As a resident of Columbus, Ohio, I know that Kotkin's analysis of the folly of a medium sized mid-western city trying to become a "luxury city" is 100% accurate. Kotkin calls out Cleveland and Dayton specifically, but as I watch the local debate about whether or not to bail out the local NHL franchise (money looser - big time) I think his point is dead on. Kotkin's advice is that medium sized cities need to focus on what he call "vanilla" services, such as police, fire and local schools, as opposed to marque projects "downtown" which are designed to attract the "creative class" but typically wind up money pits in all but the largest and wealthiest cities. Kotkin compares the results of Potemkin luxury cities, like Cleveland, Philadelphia and Dayton, with vanilla cities like Austin and Phoenix, and suggests that the path of the latter is a better strategy for 21st century sustainability.

On the topic of sustainability, Kotkin is bullish on not only on America but the global environment as well, taking a very Lumborgesque "wealthier is healthier" outlook. And Kotkin is skeptical that the current environmental obsession with urban living, believing that Americans are unlikely to ever give up their preference for owning their own home and living in the suburbs. Kotkin believes that current Great Plains small towns in states such as Iowa and Nebraska will become the suburban boom towns of the next several decades.

Less Useful Sections of the Book: Unaddressed Issues:

1. Kotkin spends exactly zero time addressing the coming Medicare implosion. I think it's beyond remiss to write a book in 2010 about America in the year 2050 without seriously addressing the financial issues the U.S. government faces. 

2. Kotkin's read on international politics is, at best, short sighted. He seems to embrace the notion of America as an ever-evolving institution but quickly reverts to The Clash of Civilizations when discussing other world powers such as China and Russia. He takes the so-called Beijing Consensus way too seriously, seemingly ignoring the myriad of problems which plague China's political system - and which justify his belief that China will not surpass the U.S. - and suggests that China will develop a sort of Sino-Globalization opposed to the United States. Can't have it both ways guy - either China has a long way to go or they've discovered a longer lasting light bulb - can't be both. For what its worth, I'm a big supporter of his first proposition - China has a long way to go before they are truly strong and what we've seen in the last 3 decade basically amounts to China picking a lot of low hanging fruit.

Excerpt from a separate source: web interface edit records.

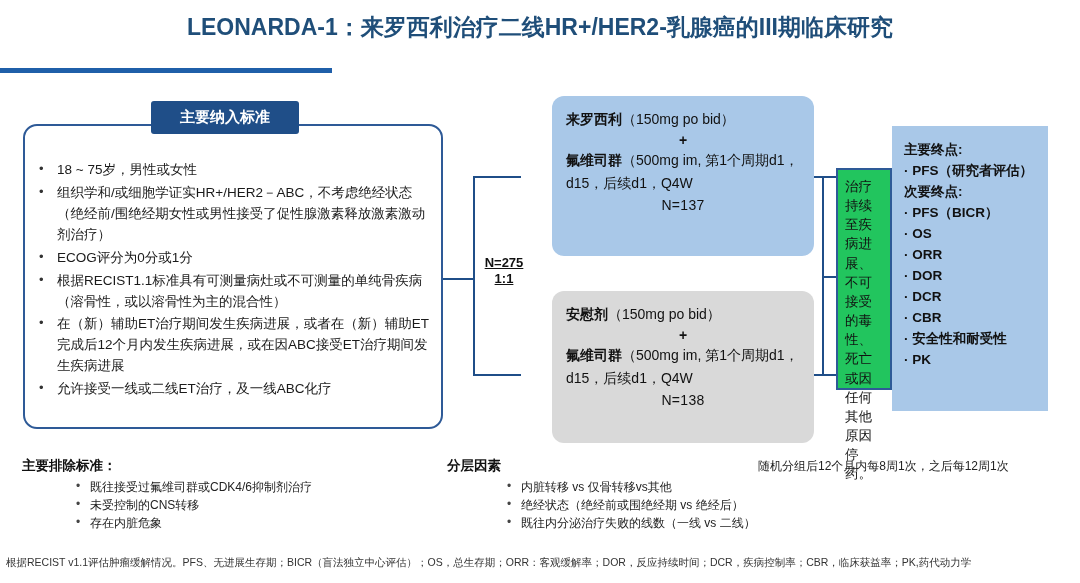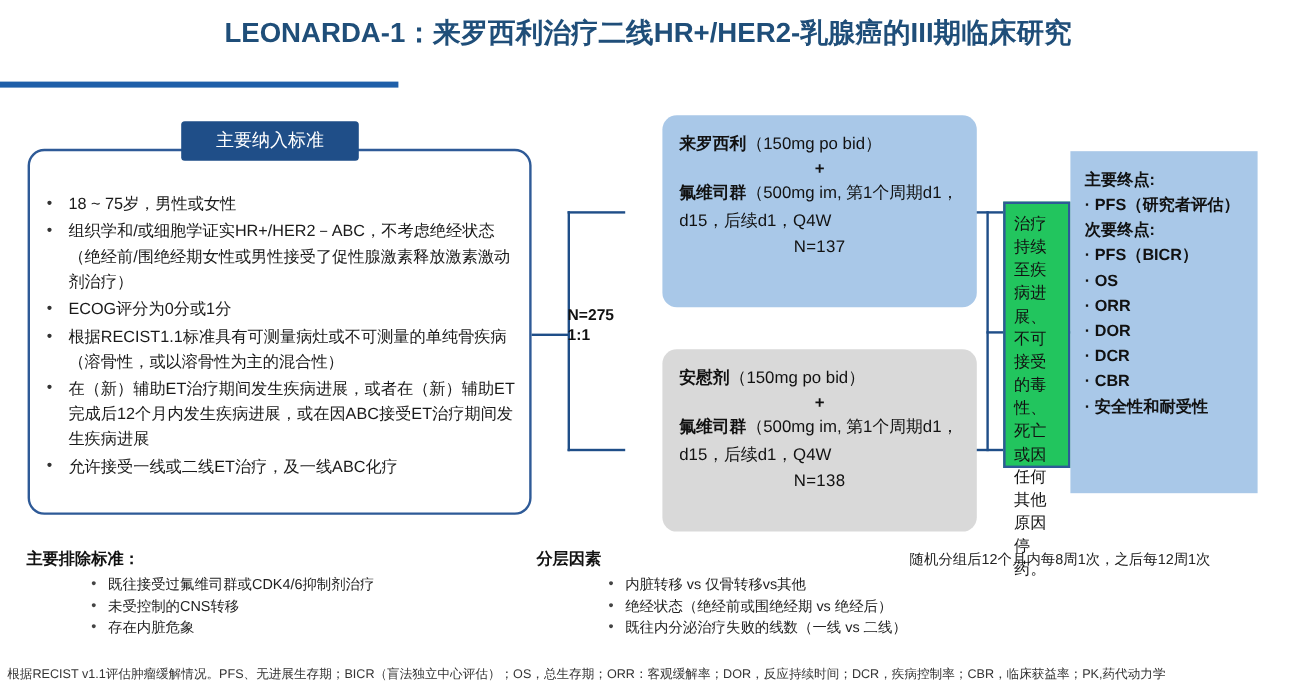"主要纳入标准" #inclusion-header { font-weight: normal -> bold }
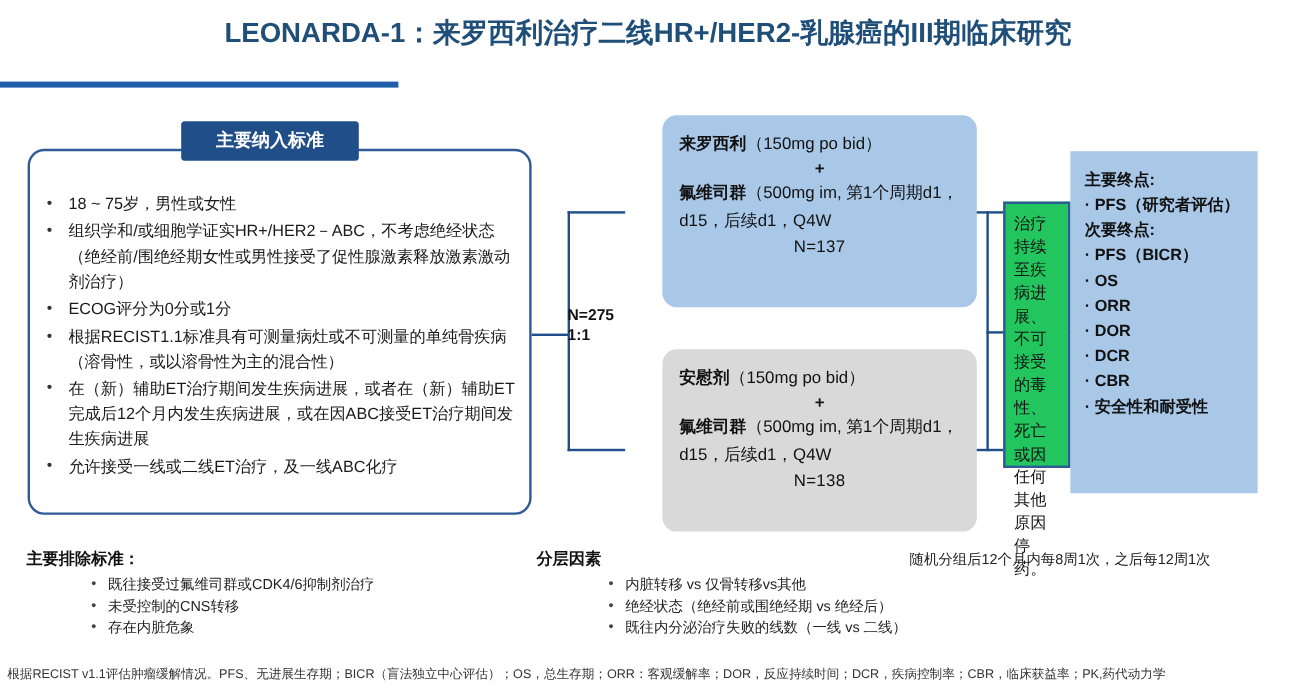"N=275" #rand-label { text-align: left -> center; text-decoration: none -> underline }
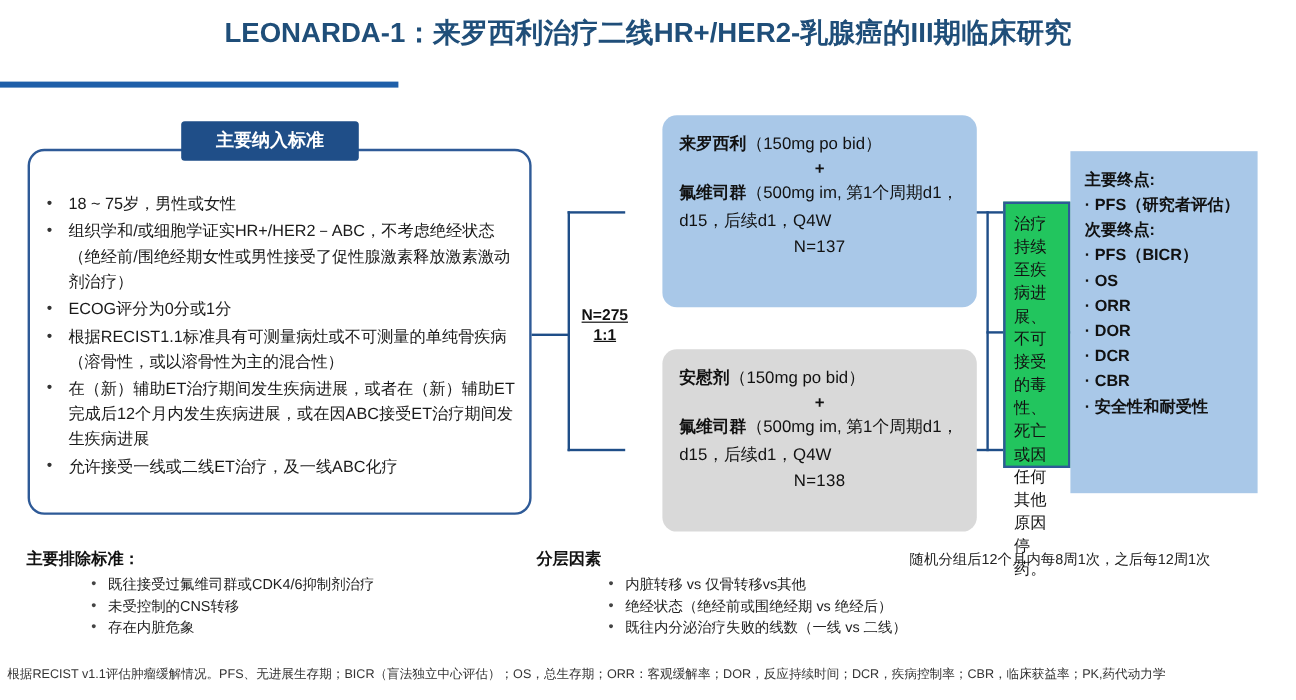"· PK" div.ep-item { html: none -> <div>·&nbsp;<span>PK</span></div> }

Kotkin's read on Russia is even worse, bordering on silly even. He suggests that Russia will successfully embrace something called neo-Czarism. This supposition completely ignores the failure of the Russian economy in the wake of the financial crisis and also ignores Kotkin's earlier read on Russia's weakness.

3. Perhaps the biggest weakness of Kotkin's book has to do with point #1. Kotkin makes a series of vague suggestions for policies but offers no way to pay for them. He writes vaguely about energy policy and industrial policy but doesn't explain how America can square the circle, so-to-speak, with regard to the increasing share of overall government spending going to entitlement spending and the need, if we are to pay for Kotkin's policies, to increase discretionary programs.

In conclusion, The Next Hundred Million offers a welcome dose of optimism but is long on assertions and short of policy national policy suggestions. On the other hand, Kotkin's observations about housing patterns could be very useful to students or practitioners of state and local politics. In fact, I recommend Columbus mayor Micheal Colman read this book ASAP.  Beyond local politics, however, Kotkin's theories could use a bit of fleshing out, and I might recommend he look into writing a follow up which examines what type of economic policies would best empower state and local governments to follow his policies.

I give this book 3 out of 5 stars.

1 comment:

Anonymous said...

While I would not waste my time or money on a fantasy such as this, I would say that it must have been written tongue in cheek. When you get outside the US Corporate "news" the world looks a lot different. The idea that a bankrupt, resource war mongering nation (the US) can stay on top until 2050 is really stretching believability.